The work now went on for five or six months, or until a condition apparently not noticed before this year became so serious that it was decided to halt the construction of the railroad. Quoting from a resolution adopted at a meeting of the directors held on May 5, 1877:

" * * * during the vigorous prosecution of said work in March and April of the present year, the chief engineer, J. W. Brazee, has repeatedly represented that the disturbed condition of the ground for two miles or more, over which said road must be built, caused by unusual slides from the mountains, is of so serious a character as to create doubts as to the propriety of grading until the ground shall show evidence of being undisturbed by further slides,' and whereas the president and vice-president of this company have personally inspected the ground and substantiated the chief engineer's report, and whereas the Government is about to construct a canal in front of the ground named, and proposes to build a seawall on the bed rock that may prevent further sliding of said ground, * * * * resolved, that further work on said railroad be suspended * * * *"

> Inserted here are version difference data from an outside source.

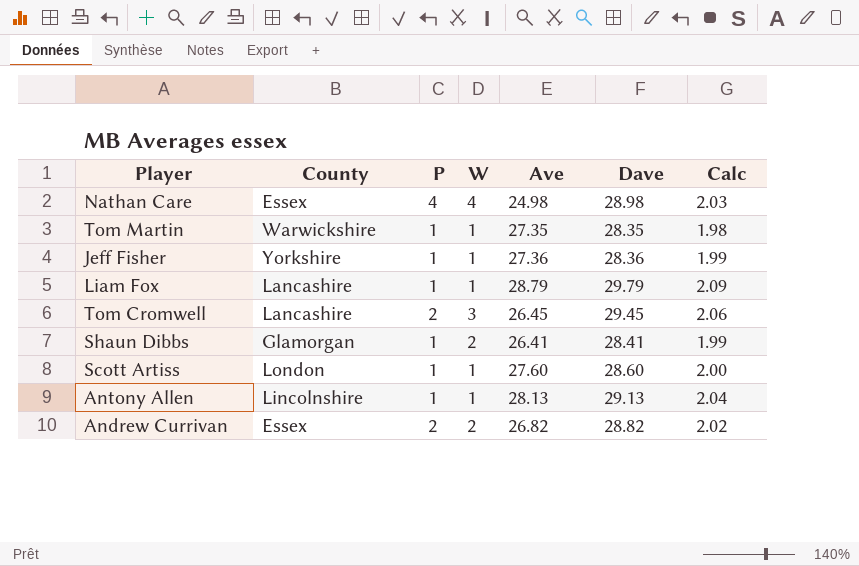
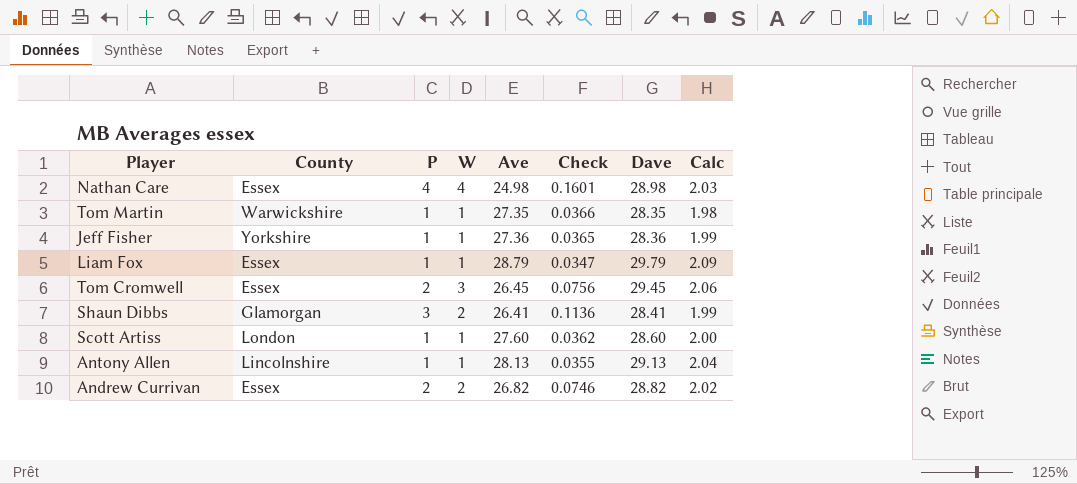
column Check | formula: none -> [P] / [Ave]
Liam Fox | County: Lancashire -> Essex
Tom Cromwell | County: Lancashire -> Essex
Shaun Dibbs | P: 1 -> 3

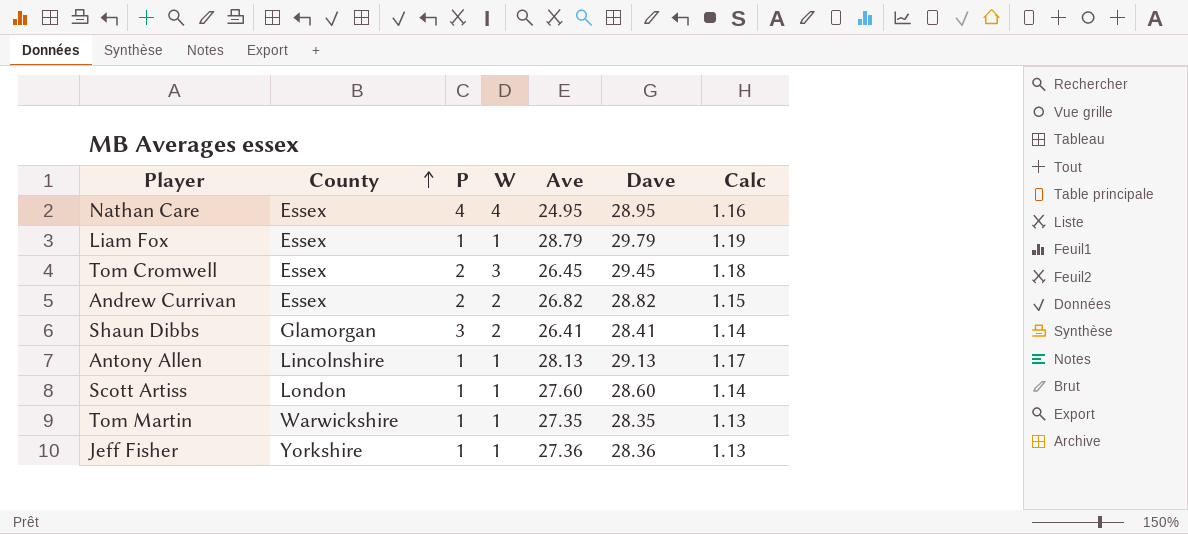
row order: none -> County ascending
column Check | formula: [P] / [Ave] -> none
column Calc | formula: [Dave] * 0.07 -> [Dave] * 0.04
Nathan Care | Ave: 24.98 -> 24.95
Nathan Care | Dave: 28.98 -> 28.95

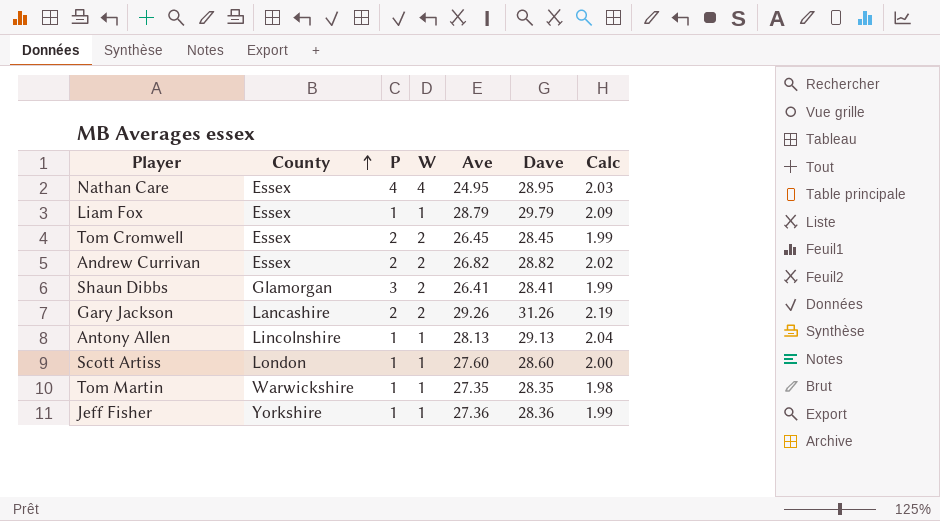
column Calc | formula: [Dave] * 0.04 -> [Dave] * 0.07
Tom Cromwell | W: 3 -> 2
Tom Cromwell | Dave: 29.45 -> 28.45
row Gary Jackson: none -> Lancashire | 2 | 2 | 29.26 | 31.26 | 2.19

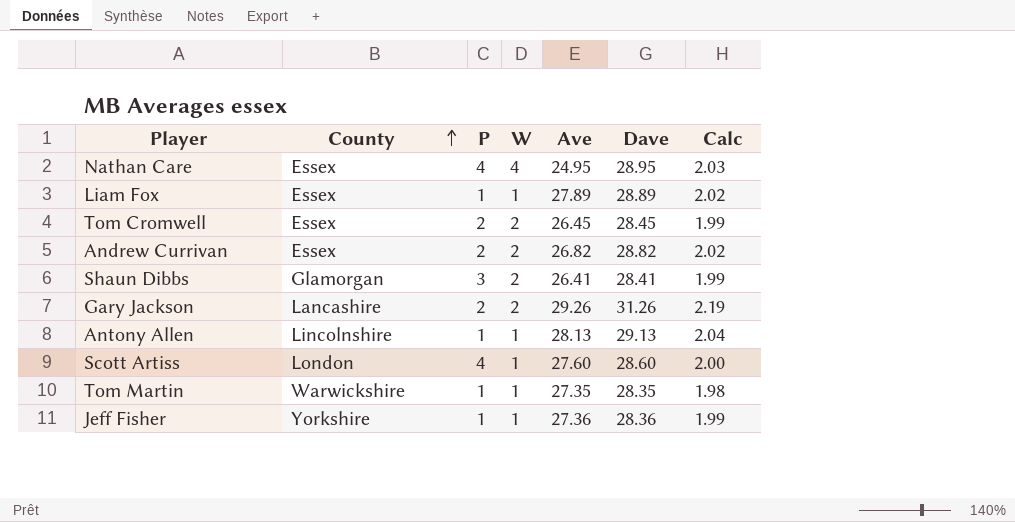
Liam Fox | Ave: 28.79 -> 27.89
Liam Fox | Dave: 29.79 -> 28.89
Liam Fox | Calc: 2.09 -> 2.02
Scott Artiss | P: 1 -> 4

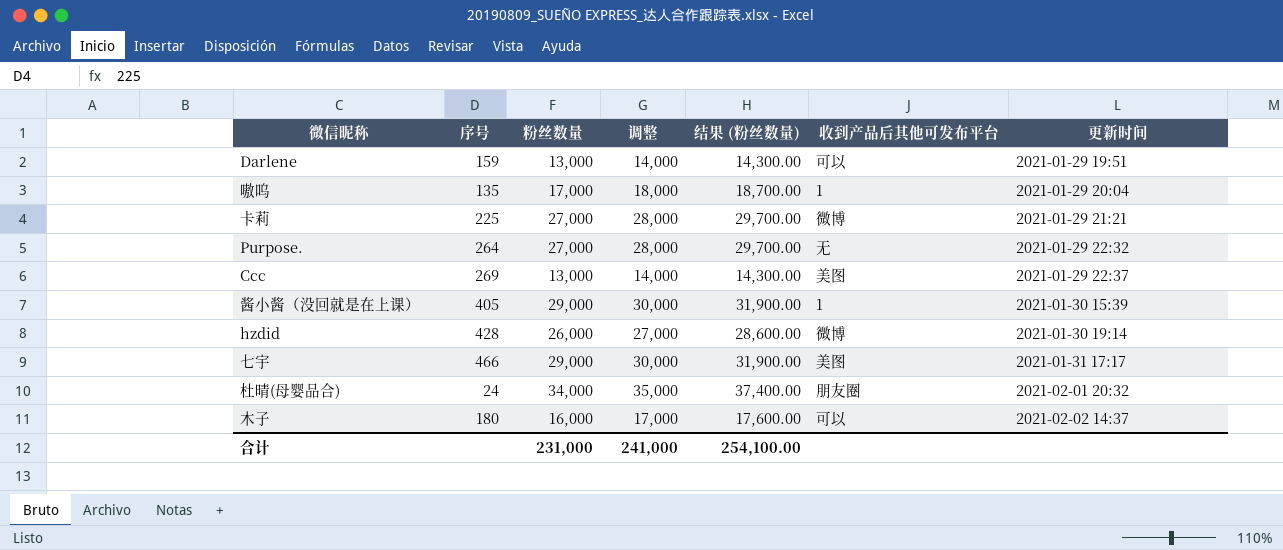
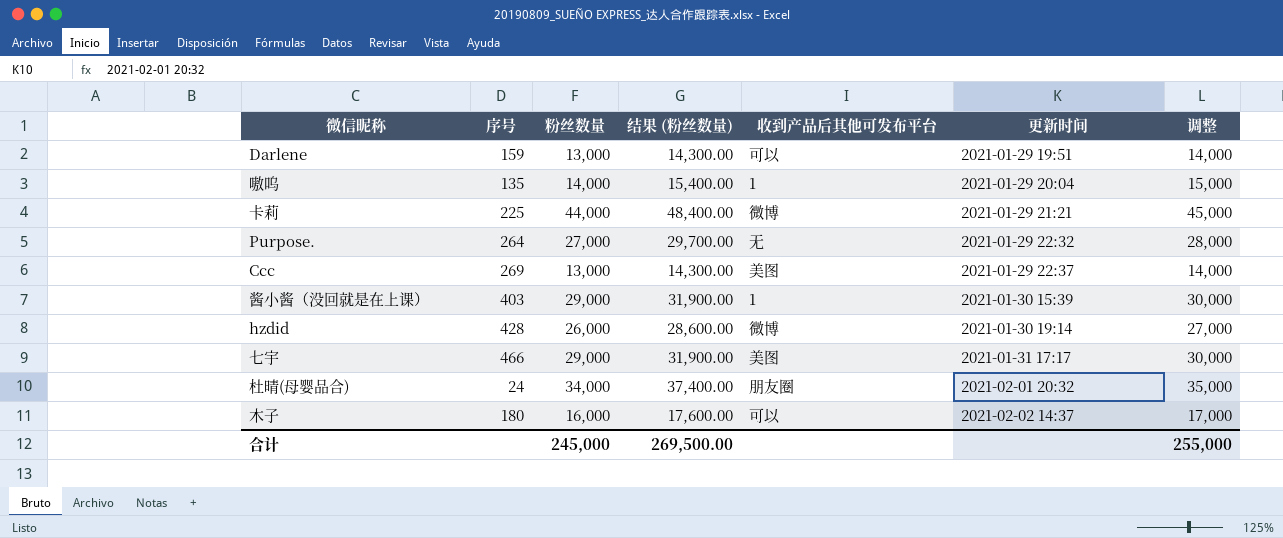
column 调整 | position: 4 -> 7
嗷呜 | 粉丝数量: 17,000 -> 14,000
嗷呜 | 结果 (粉丝数量): 18,700.00 -> 15,400.00
嗷呜 | 调整: 18,000 -> 15,000
卡莉 | 粉丝数量: 27,000 -> 44,000
卡莉 | 结果 (粉丝数量): 29,700.00 -> 48,400.00
卡莉 | 调整: 28,000 -> 45,000
酱小酱（没回就是在上课） | 序号: 405 -> 403
合计 | 粉丝数量: 231,000 -> 245,000
合计 | 结果 (粉丝数量): 254,100.00 -> 269,500.00
合计 | 调整: 241,000 -> 255,000

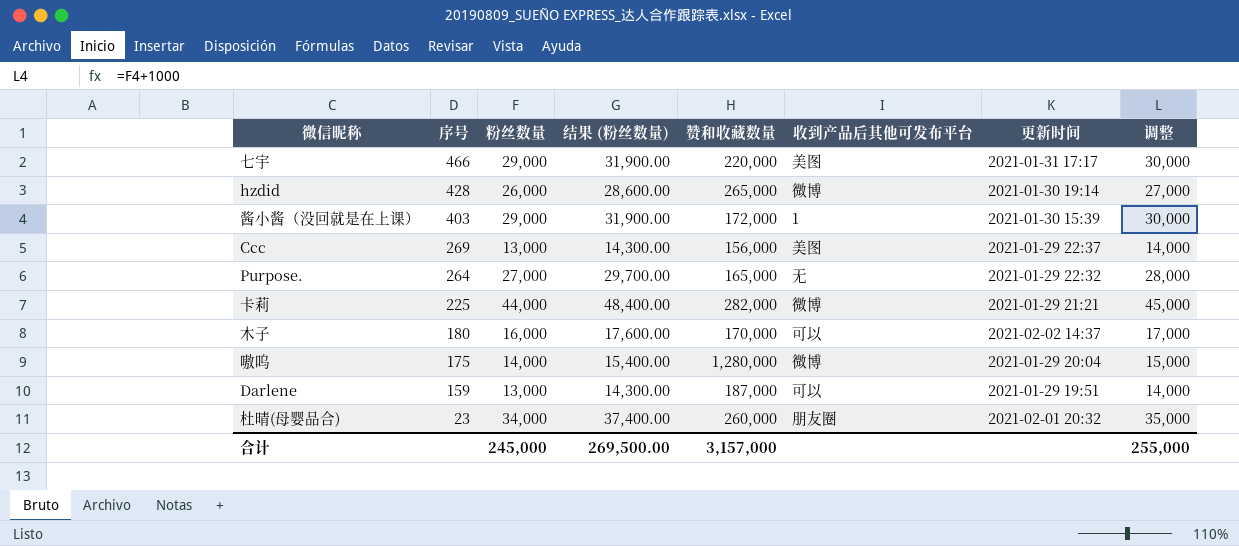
row order: 更新时间 ascending -> 序号 descending
column 赞和收藏数量 | position: none -> 5
嗷呜 | 序号: 135 -> 175
嗷呜 | 收到产品后其他可发布平台: 1 -> 微博
杜晴(母婴品合) | 序号: 24 -> 23

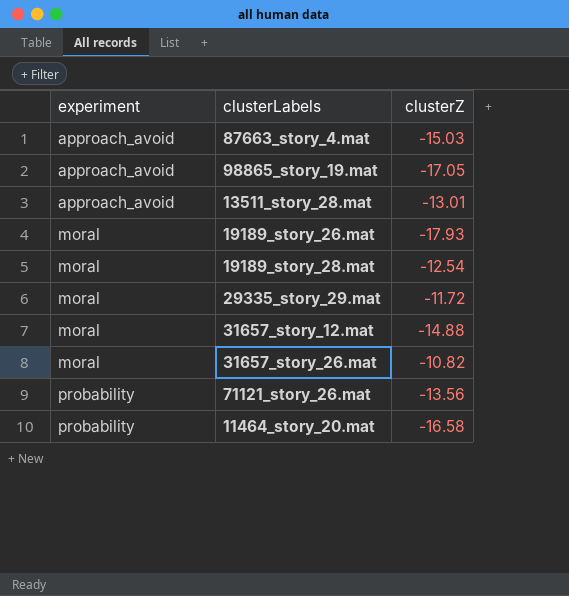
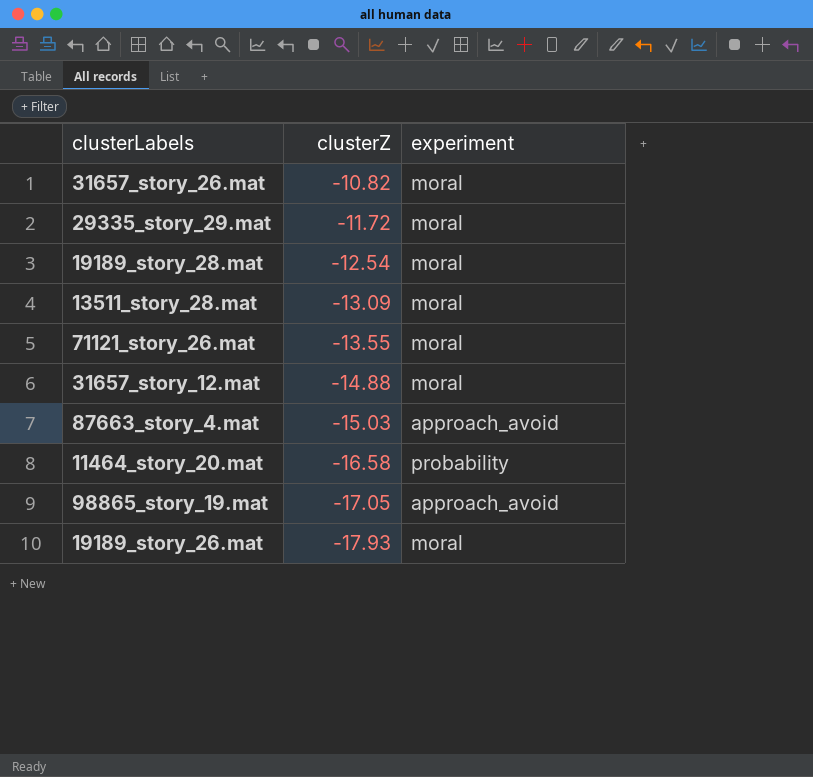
row order: experiment ascending -> clusterZ descending
column experiment | position: 1 -> 3
13511_story_28.mat | clusterZ: -13.01 -> -13.09
13511_story_28.mat | experiment: approach_avoid -> moral
71121_story_26.mat | clusterZ: -13.56 -> -13.55
71121_story_26.mat | experiment: probability -> moral

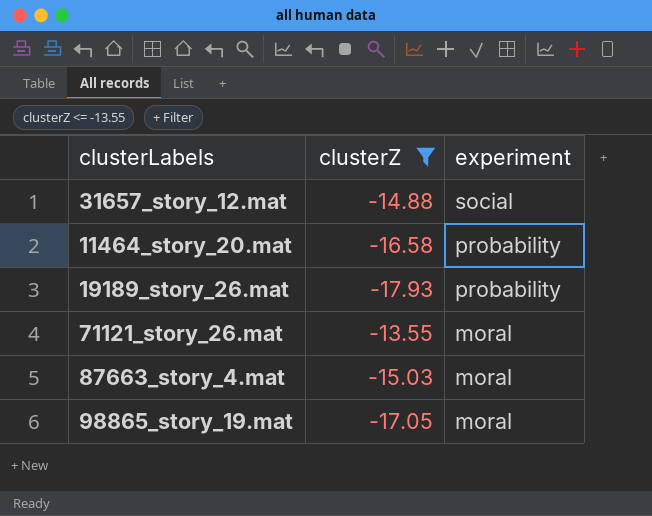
filter: none -> clusterZ <= -13.55
row order: clusterZ descending -> experiment descending
31657_story_12.mat | experiment: moral -> social
19189_story_26.mat | experiment: moral -> probability
87663_story_4.mat | experiment: approach_avoid -> moral
98865_story_19.mat | experiment: approach_avoid -> moral

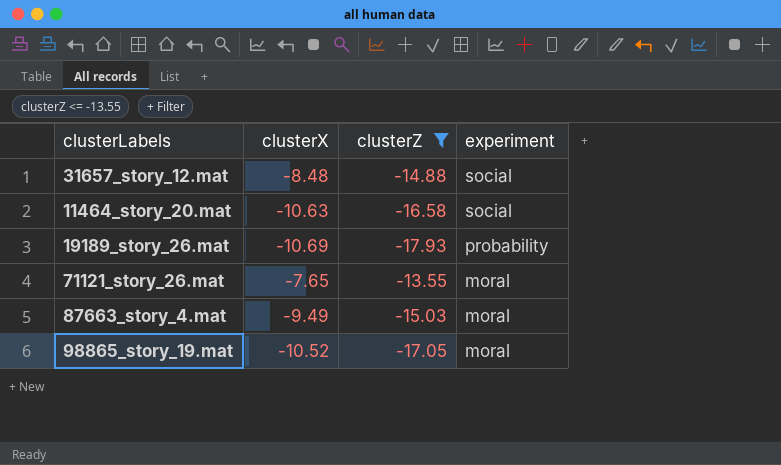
column clusterX | position: none -> 2
11464_story_20.mat | experiment: probability -> social

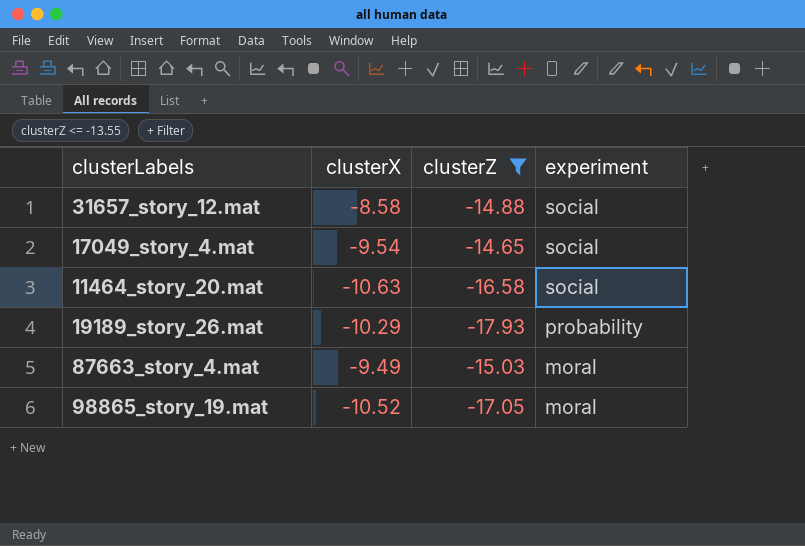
row 71121_story_26.mat: -7.65 | -13.55 | moral -> none
31657_story_12.mat | clusterX: -8.48 -> -8.58
row 17049_story_4.mat: none -> -9.54 | -14.65 | social
19189_story_26.mat | clusterX: -10.69 -> -10.29

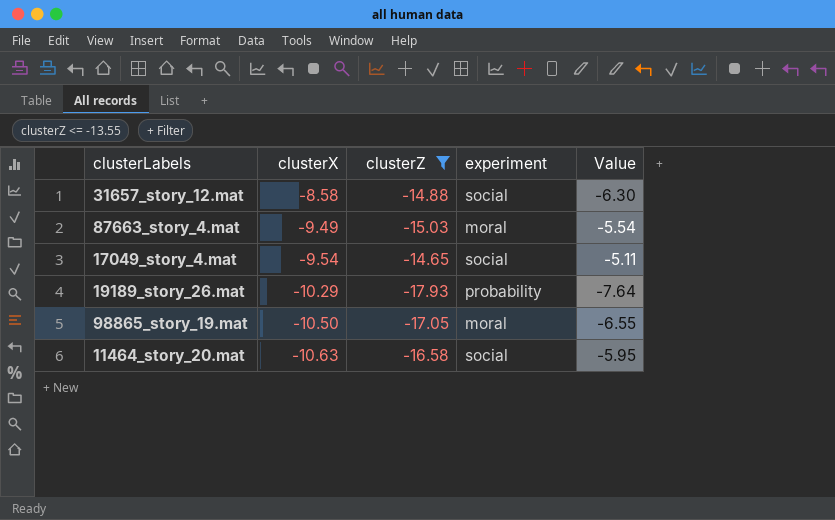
row order: experiment descending -> clusterX descending
column Value | formula: none -> [clusterZ] - [clusterX]
98865_story_19.mat | clusterX: -10.52 -> -10.50

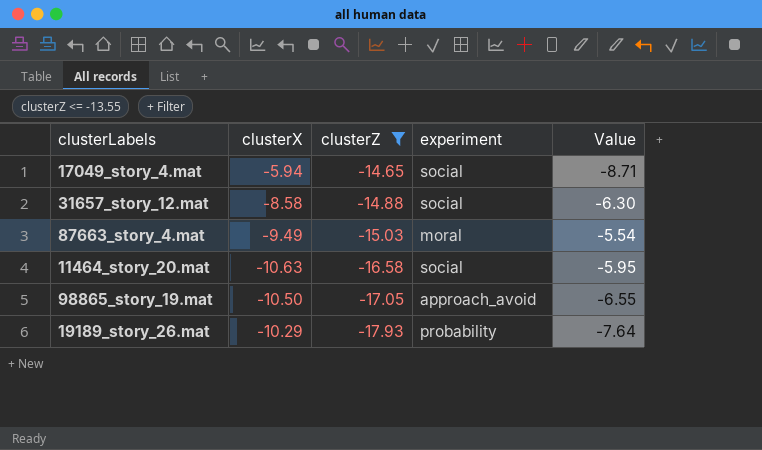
row order: clusterX descending -> clusterZ descending
17049_story_4.mat | clusterX: -9.54 -> -5.94
17049_story_4.mat | Value: -5.11 -> -8.71
98865_story_19.mat | experiment: moral -> approach_avoid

The material for two miles of track which president Ainsworth had ordered through Messrs. A. E. and C. E. Tilton of New York on the date of the passage of the November resolution arrived via Cape Horn in August and September, but was not applied to the construction of the Oregon Portage Raliroad. On December 26, "in view of the great increase of business on the river" the directors regardless of the condition of the ground, voted to resume construction, and to purchase rails for five miles of track.